The team announced Joseph-Day’s donation
to four promising high school students and
their families who would be without access to
online learning for the 2020-21 school year.
“At the end of the day, everyone deserves a
fair chance in life, and that includes a good
education regardless of your race, socioeconomic
status or creed,” said Joseph-Day, who
played at Rutgers University in New Jersey
before the Rams drafted him in 2018. He
grew up in Pennsylvania in a school district
where more than one-third of the students
came from low-income households.
The Rams’ player’s gift also highlights the
importance that educational foundations play
in public education. The “I Have a Dream
Foundation-Los Angeles” has demonstrated
that intervention starting in first grade and
continuing up into high school can boost
graduation and college attendance rates.
It happened two consecutive years in the
Inglewood Unified School District. South
Bay foundations plug school funding gaps.

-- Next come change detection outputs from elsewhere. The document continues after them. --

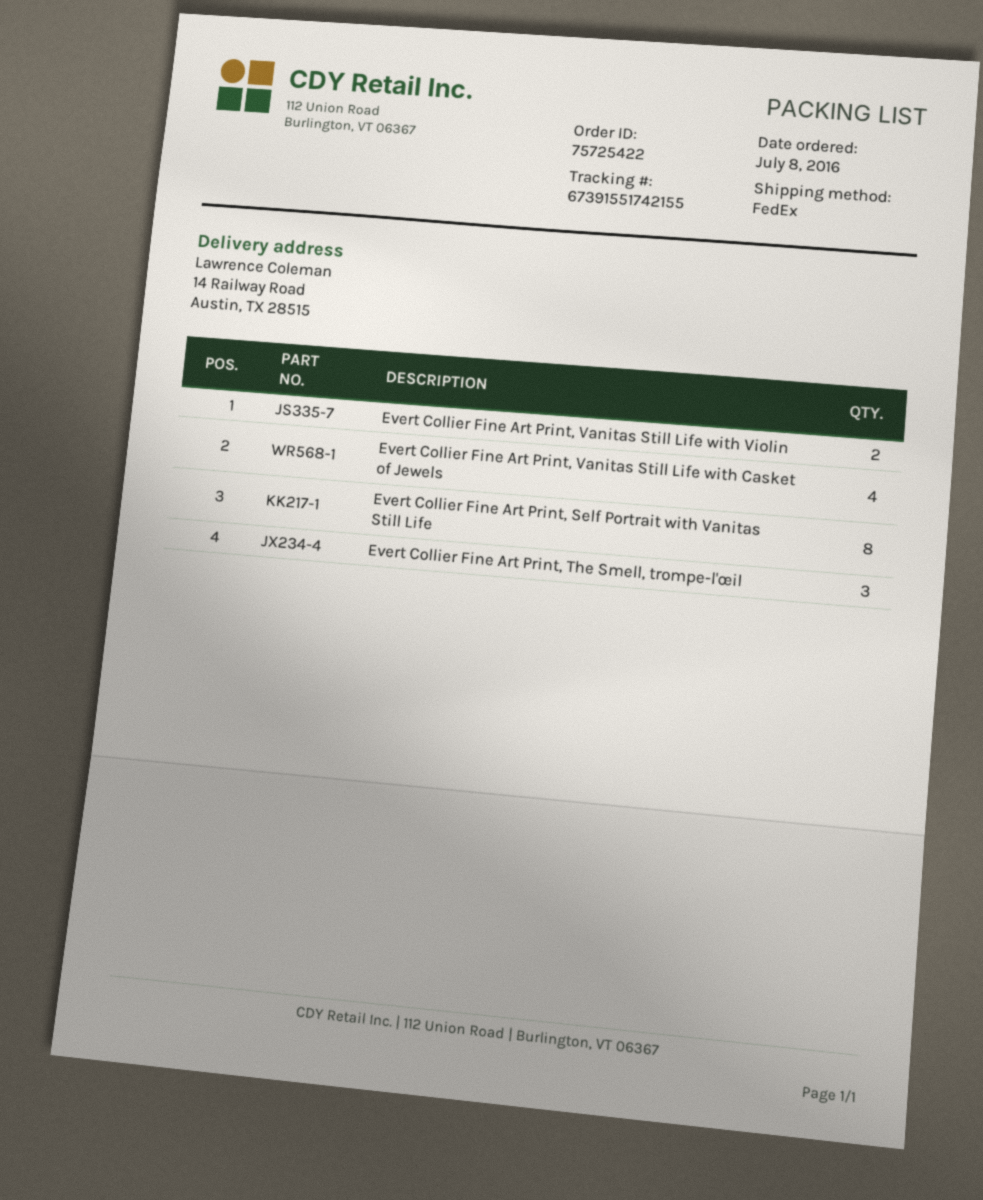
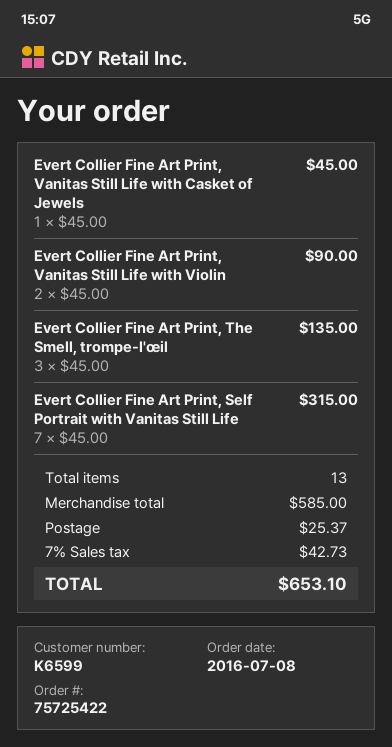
Evert Collier Fine Art Print, Vanitas Still Life with Casket of Jewels: 4 -> 1
Evert Collier Fine Art Print, Self Portrait with Vanitas Still Life: 8 -> 7

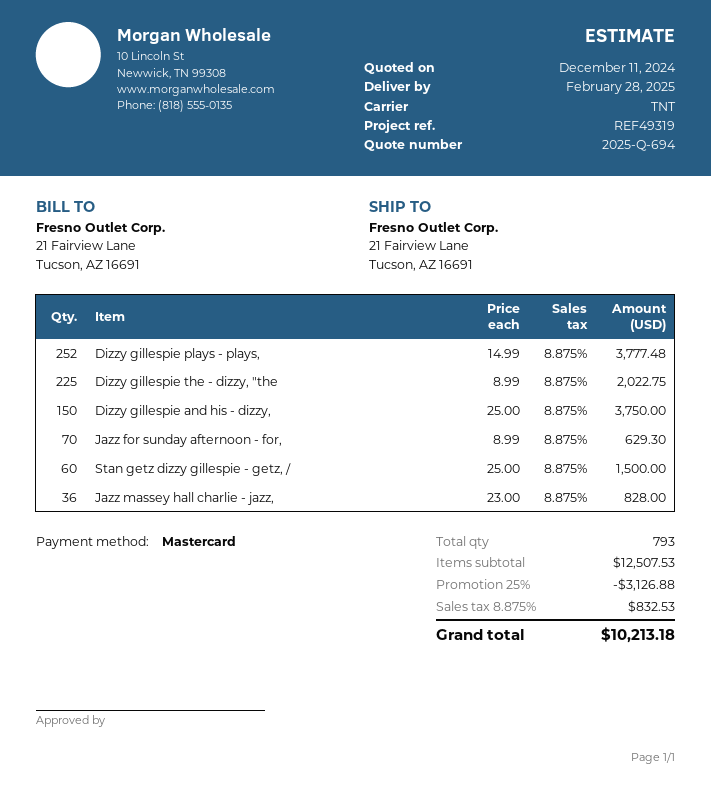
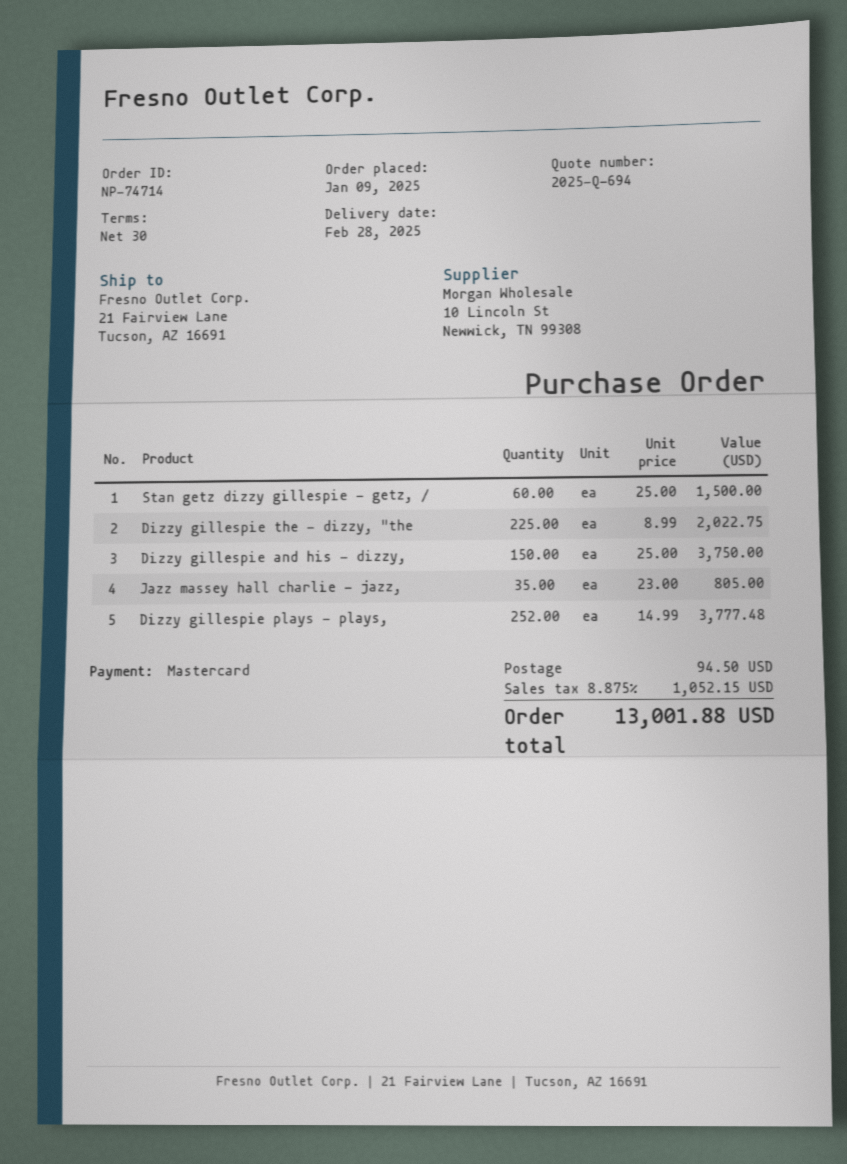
Jazz for sunday afternoon - for,: 70 x 8.99 = 629.30 -> none
Jazz massey hall charlie - jazz,: 36 x 23.00 = 828.00 -> 35 x 23.00 = 805.00
discount: 25% = 3126.88 -> none
shipping: none -> 94.50
tax: 8.875% = 832.53 -> 8.875% = 1052.15
total: 10213.18 -> 13001.88

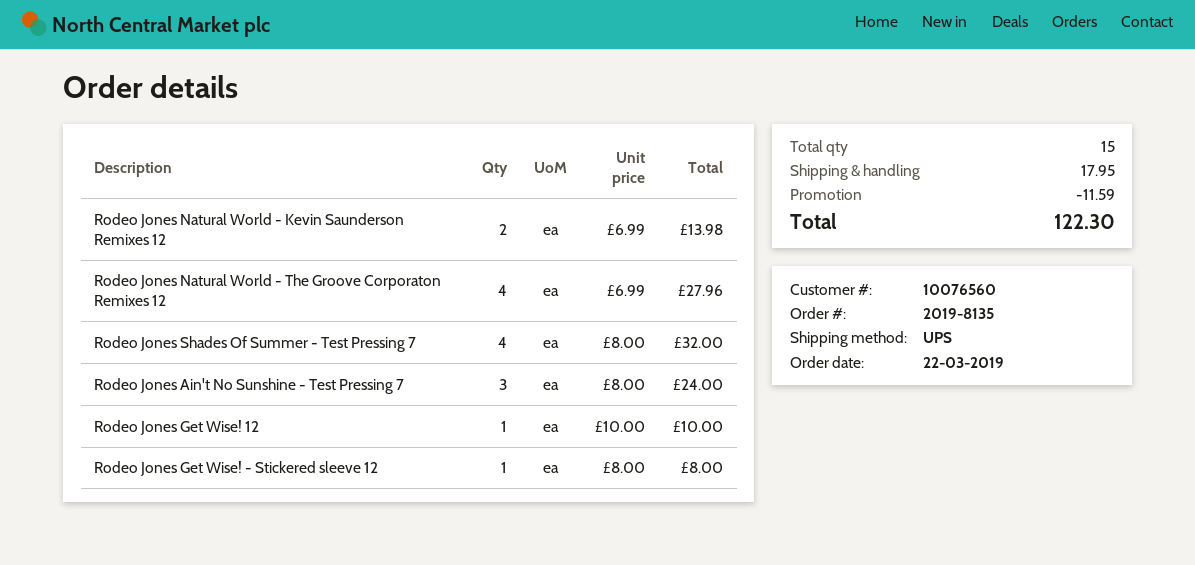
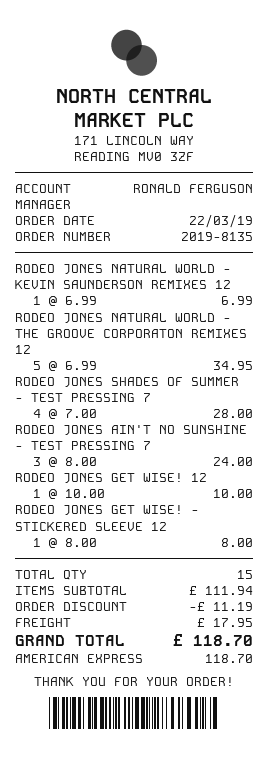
Rodeo Jones Natural World - Kevin Saunderson Remixes 12: 2 x 6.99 = 13.98 -> 1 x 6.99 = 6.99
Rodeo Jones Natural World - The Groove Corporaton Remixes 12: 4 x 6.99 = 27.96 -> 5 x 6.99 = 34.95
Rodeo Jones Shades Of Summer - Test Pressing 7: 4 x 8.00 = 32.00 -> 4 x 7.00 = 28.00
discount: 11.59 -> 11.19
total: 122.30 -> 118.70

El Segundo public schools benefit from
annual support from the El Segundo Educational
Foundation. The nonprofit group raised
$1.8 million last school year for programs
at Richmond Street, Center Street, and the
middle school and high schools. The foundation
is prepared to match the $1.8 million
grant amount in the upcoming school year,
too. The group has listed several upcoming
fund-raisers for 2020-21 on its web site.
In El Segundo, donations from corporations
and individuals have made a difference in
classrooms by lowering class sizes in the lower
grades and offering more counseling services
for young teens. The needs in Inglewood
and Hawthorne tilt more toward academic
services, including wifi for the families of all
schoolchildren in those districts. The lack of
technology and a connection to the Internet
for some, has created a digital divide, and
Assemblywoman Autumn Burke-D-South
Bay is on a task force to study the issue
ahead of what looks to be another school
year with some - or all - distance learning.
State Superintendent of Schools Tony
Thurmond formed the task force just as the
coronavirus pandemic’s societal effects were
exploding. Schools closed and universities
sent students home to finish the semester
with video instruction from their teachers
and professors. For many years, rural communities
had been the lone voices asking
for state government and the Public Utilities
Commission to pressure Internet providers to
cover the entire state, not just metro areas.
With the closing of schools and the quick
switch to online learning, Thurmond, Burke
and other elected officials are in hot pursuit
of telecommunications companies, which
critics say have dragged their feet for years
about making wifi access more affordable
or free to low-income households.
“This task force signals a new era, that
California is now working with focus and
urgency to close the digital divide in the most
concrete way we have ever seen,” Thurmond
said in April. “COVID-19 is a public health
crisis in California and all around the world,
but it’s also revealed other crises like the
technology gap that has persisted for too
long, leading to opportunity and achievement
gaps for California’s students.”
Joseph-Day, who is a defensive lineman
with the Rams, saw the gap and decided to
fill in for four students through the I Have
a Dream-LA. Together, they identified four
students who needed the technological resources
to keep up in the upcoming school
year. His contribution didn’t stop there. He
also sent each of the students in the Dreamer
Scholars program a note of encouragement
and to wish them bright futures.
Students will return to their studies starting
in August, facing much uncertainty about
what the future will look like for them, their
classmates, teachers and coaches. Even the
Dreamer Scholars who’ve been supported
from first grade to high school need the reassurance
that tough times don’t last, but tough
people do. The access to wifi at home is a
game-changer for those kids, says the chief
executive of the local “I Have a Dream” team.
See Digital Gap, page 4
Los Angeles Ram Sebastian Joseph-Day made distance learning
possible for four students by donating computers and wifi service.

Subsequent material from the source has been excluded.